The piercingness of Awful’s yell seemed to get to the Goon. A slight quiver ran through the length of him, though it stopped before it got to his face. “Shut up,” he said.

“Shan’t,” said Awful. The Goon’s little face and daft round eyes turned to look at Awful. He seemed amazed. Awful looked back. She drew a deep, careful breath, opened her mouth, and screamed. Dad always said that scream had cleared clinics and emptied buses since Awful was a month old. Now she was eight it was truly horrible.

The Goon cocked his small head and listened to it, almost appreciatively, for a second. Then he grinned. “Aw, shut up,” he said, and threw his knife at Awful.

At least that was what seemed to happen. Something certainly zipped past Awful’s screaming face. Awful ducked and stopped screaming at once. Something certainly flew on past Awful and landed thuk in Howard’s bag on the table. After it had, the Goon went placidly back to cleaning his nails with what was obviously the selfsame knife.
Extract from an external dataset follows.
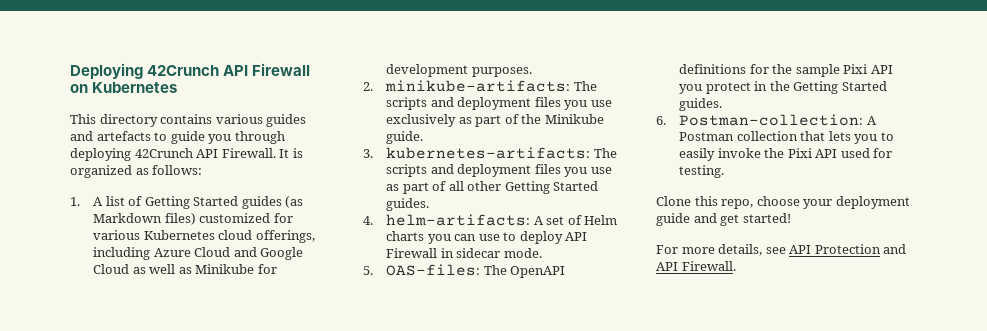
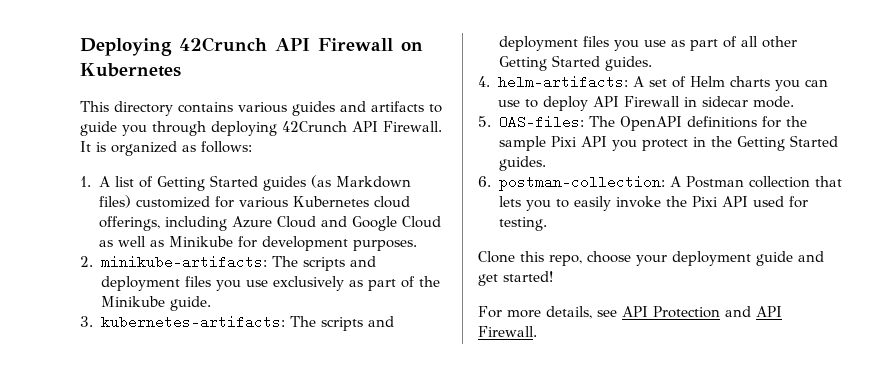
- This directory contains various guides and artefacts to guide you through deploying 42Crunch API Firewall.
+ This directory contains various guides and artifacts to guide you through deploying 42Crunch API Firewall.
- 6. Postman-collection: A Postman collection that lets you to easily invoke the Pixi API used for testing.
+ 6. postman-collection: A Postman collection that lets you to easily invoke the Pixi API used for testing.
Howard, Fifi, and Awful stared from the knife in the Goon’s hands to the raw new rip in Howard’s bag. Awful longed to scream again but did not quite dare. “How—how did he do that?” said Fifi. “He never moved!”

The Goon spoke again. “Know I mean business now,” he said. He sounded rather smug.

“What business?” said Howard.

“Stay here till I get satisfaction,” said the Goon. “Told her before you came in.” And he went on sitting, with his legs spread over most of the kitchen. It was plain he meant what he said.

Since there seemed no way of budging the Goon, Fifi and Howard began trying to get tea around the edges of him. This turned out to be impossible. The Goon took up too much space. They kept having to climb over his legs. The Goon made no attempt to stop them. On the other hand, he made no attempt to get his legs out of their way either.

“Serve you right if I spill hot tea over you!” Howard said angrily.